El panorama político nacional atraviesa una etapa de profunda polarización donde el concepto de dignidad institucional se ha convertido en el principal campo de batalla. Desde la dirección del Partido Popular, se ha lanzado una ofensiva dialéctica que señala directamente a la herencia y la práctica actual del socialismo como los motores de un supuesto declive en la imagen exterior y el rigor interno de España. El líder de la oposición, Alberto Núñez Feijóo, ha articulado un discurso donde la degradación democrática no es un fenómeno aislado, sino una estrategia coordinada.
El binomio Sánchez-Zapatero: Una crítica al legado socialista
Para Alberto Núñez Feijóo, la situación actual de España no puede entenderse sin analizar la influencia de José Luis Rodríguez Zapatero en la hoja de ruta de Pedro Sánchez. El Partido Popular sostiene que existe un hilo conductor entre las políticas de ambos mandatarios que ha terminado por debilitar los pilares del Estado. Esta perspectiva sugiere que la «era Sánchez» es, en realidad, una intensificación de las dinámicas iniciadas hace décadas, marcadas por concesiones a sectores independentistas y una visión de la política exterior que el PP califica de errática.
La crítica no se limita únicamente a la gestión económica, sino que profundiza en el prestigio internacional. Feijóo argumenta que la implicación de Zapatero en conflictos geopolíticos sensibles, como la crisis en Venezuela, y la alineación de Sánchez con ciertos socios parlamentarios, han desplazado a España de la «primera línea» de decisión en la Unión Europea, proyectando una imagen de inestabilidad y falta de rigor institucional.
Los ejes de la supuesta degradación institucional
El análisis propuesto por el líder popular identifica varios puntos clave donde se hace evidente este deterioro. Según el discurso de Génova, la erosión de las instituciones no es un efecto secundario, sino una herramienta para la permanencia en el poder. Los principales focos de preocupación señalados por la oposición incluyen:
- La politización de órganos judiciales y organismos reguladores independientes.
- La pérdida de peso específico en la política exterior, especialmente en las relaciones con el Magreb y América Latina.
- El uso de la arquitectura del Estado para favorecer intereses de partido por encima del interés general.
- La normalización de pactos que, a juicio del PP, comprometen la igualdad entre españoles ante la ley.

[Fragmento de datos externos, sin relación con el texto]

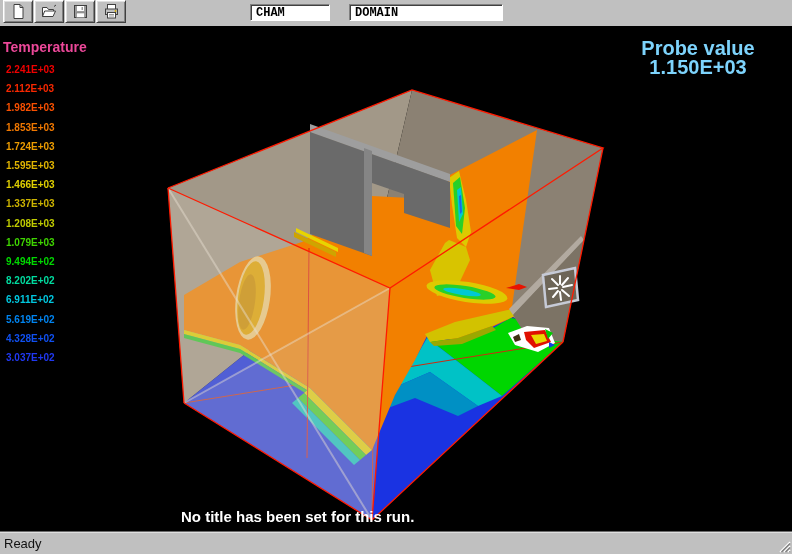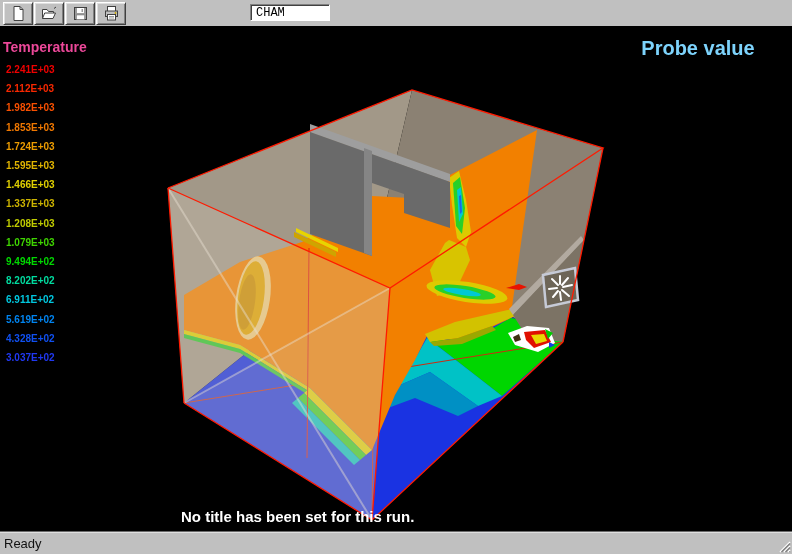"CHAM" .toolbar { align-items: center -> flex-start; font-weight: none -> bold }
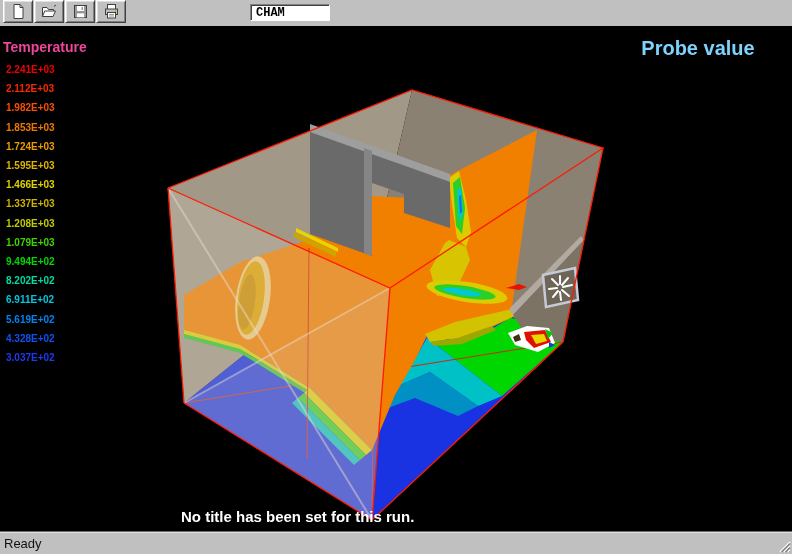"DOMAIN" div.field { html: none -> <div>DOMAIN</div> }
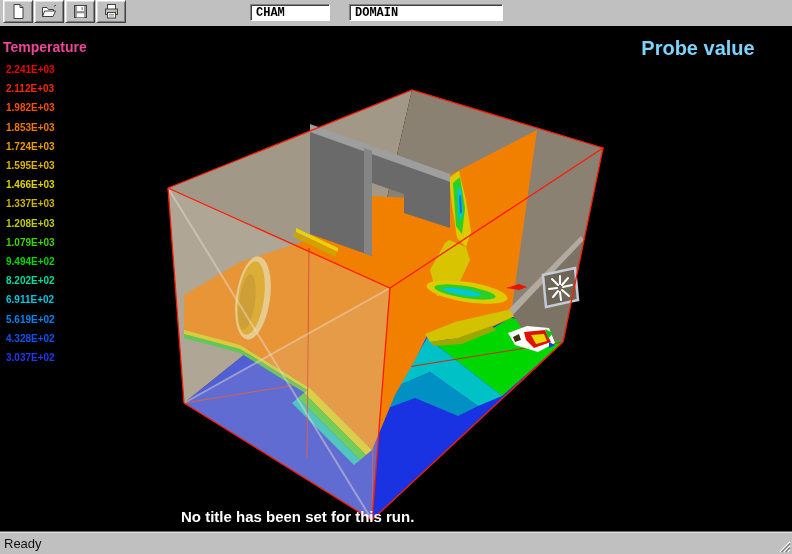"1.150E+03" div { html: none -> <div>1.150E+03</div> }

Hacia una alternativa de regeneración democrática
Frente a lo que describe como un escenario de decadencia, Feijóo plantea una propuesta basada en la recuperación de la centralidad y el respeto escrupuloso a las formas institucionales. Su estrategia busca atraer al votante moderado que observa con inquietud la tensión política actual. La promesa de «volver a la política seria» se presenta como el antídoto contra lo que el PP denomina el «estilo Sánchez», caracterizado, según ellos, por la improvisación y el oportunismo político.
Este planteamiento también busca marcar distancias con la figura del exmandatario Zapatero, cuya presencia mediática y diplomática ha vuelto a ganar relevancia. Para el Partido Popular, la influencia de Zapatero en el actual Ejecutivo es un síntoma de que el PSOE ha abandonado su vocación de partido de Estado para convertirse en una formación entregada a las tesis más radicales de sus aliados.
Conclusión: El impacto en la percepción ciudadana
En última instancia, las acusaciones de Feijóo contra Sánchez y Zapatero buscan consolidar un relato de emergencia democrática. La efectividad de este discurso dependerá de su capacidad para conectar con una ciudadanía que, más allá de la batalla de siglas, demanda estabilidad, seguridad jurídica y una voz fuerte en Europa. Mientras el Gobierno defiende su gestión como un ejercicio de adaptación a la nueva realidad política, la oposición insiste en que el precio de esta adaptación está siendo la erosión del crédito de España como democracia avanzada y país de confianza en el tablero global.